[[ EXERCISE DATA open ]]

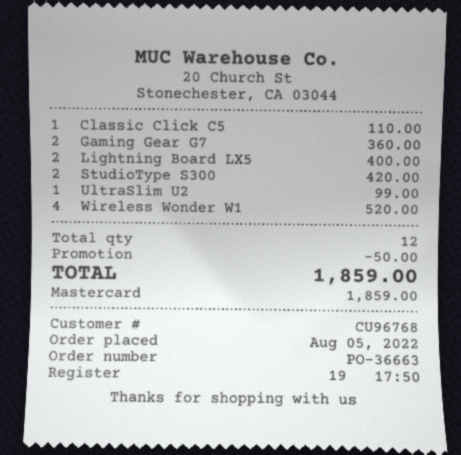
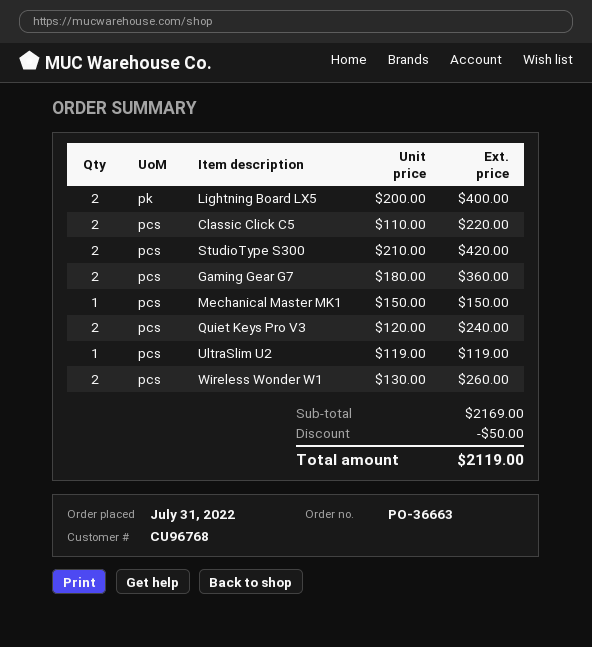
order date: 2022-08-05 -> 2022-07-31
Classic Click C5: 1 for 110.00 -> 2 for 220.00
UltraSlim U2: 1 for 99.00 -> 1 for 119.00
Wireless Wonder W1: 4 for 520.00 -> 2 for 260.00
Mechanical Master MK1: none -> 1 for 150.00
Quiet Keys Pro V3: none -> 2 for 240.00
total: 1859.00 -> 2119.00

[[ EXERCISE DATA closed ]]
[[ EXERCISE DATA open ]]

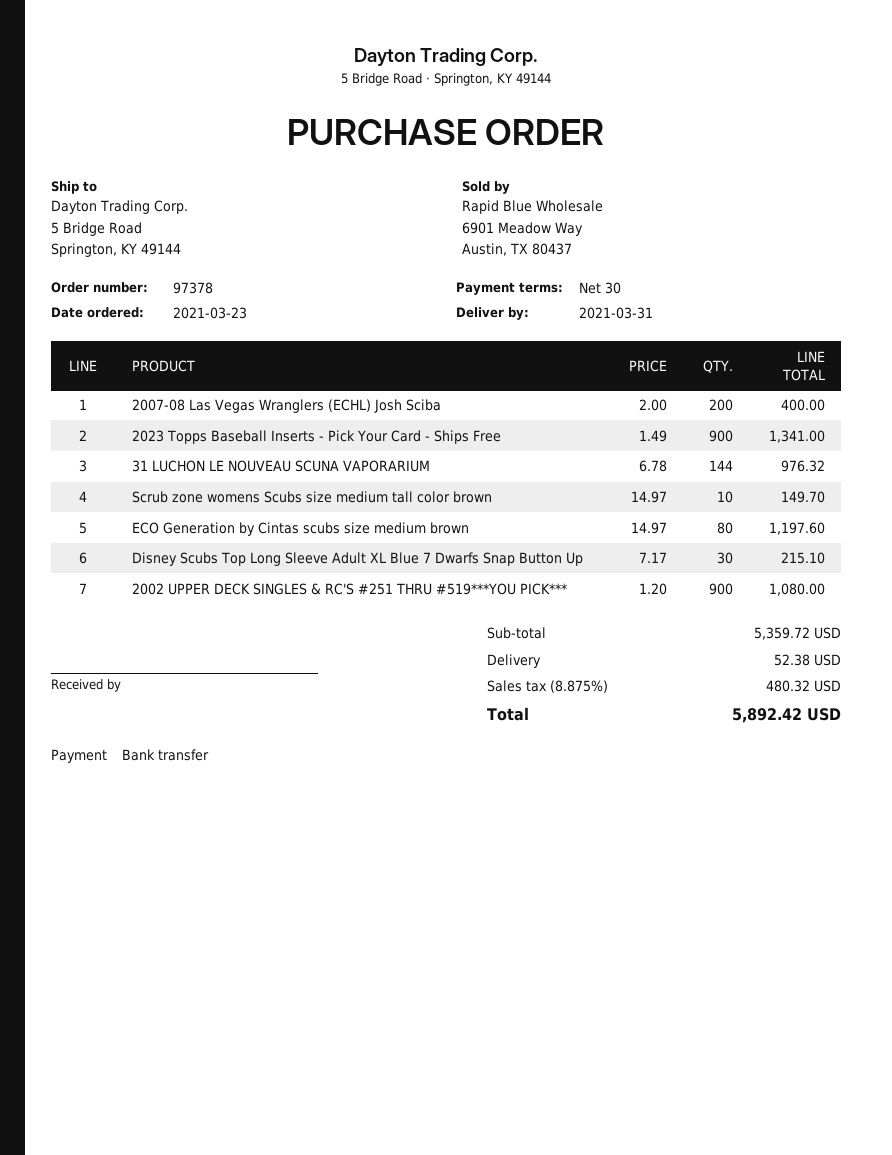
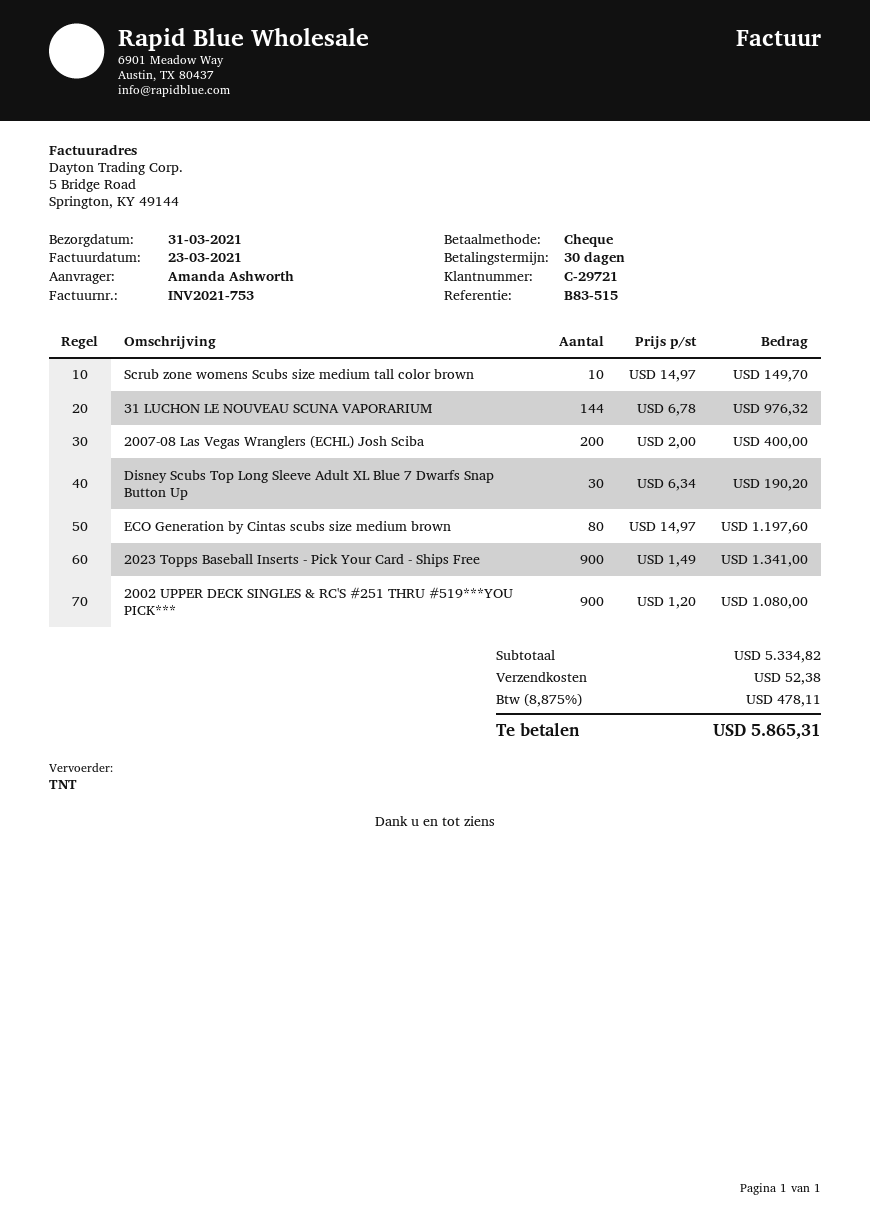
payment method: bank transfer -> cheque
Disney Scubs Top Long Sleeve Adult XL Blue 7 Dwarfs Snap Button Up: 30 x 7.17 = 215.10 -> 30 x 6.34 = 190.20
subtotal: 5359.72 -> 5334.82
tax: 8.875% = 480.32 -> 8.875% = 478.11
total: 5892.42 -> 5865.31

[[ EXERCISE DATA closed ]]

WORK REQUEST:
Above are the records; repeat exactly the lines from the one holding "Classic Click C5: 1" down to the one holding "total: 1859.00 -> 2119.00", end lines included.

ANSWER TO THIS EXERCISE:
Classic Click C5: 1 for 110.00 -> 2 for 220.00
UltraSlim U2: 1 for 99.00 -> 1 for 119.00
Wireless Wonder W1: 4 for 520.00 -> 2 for 260.00
Mechanical Master MK1: none -> 1 for 150.00
Quiet Keys Pro V3: none -> 2 for 240.00
total: 1859.00 -> 2119.00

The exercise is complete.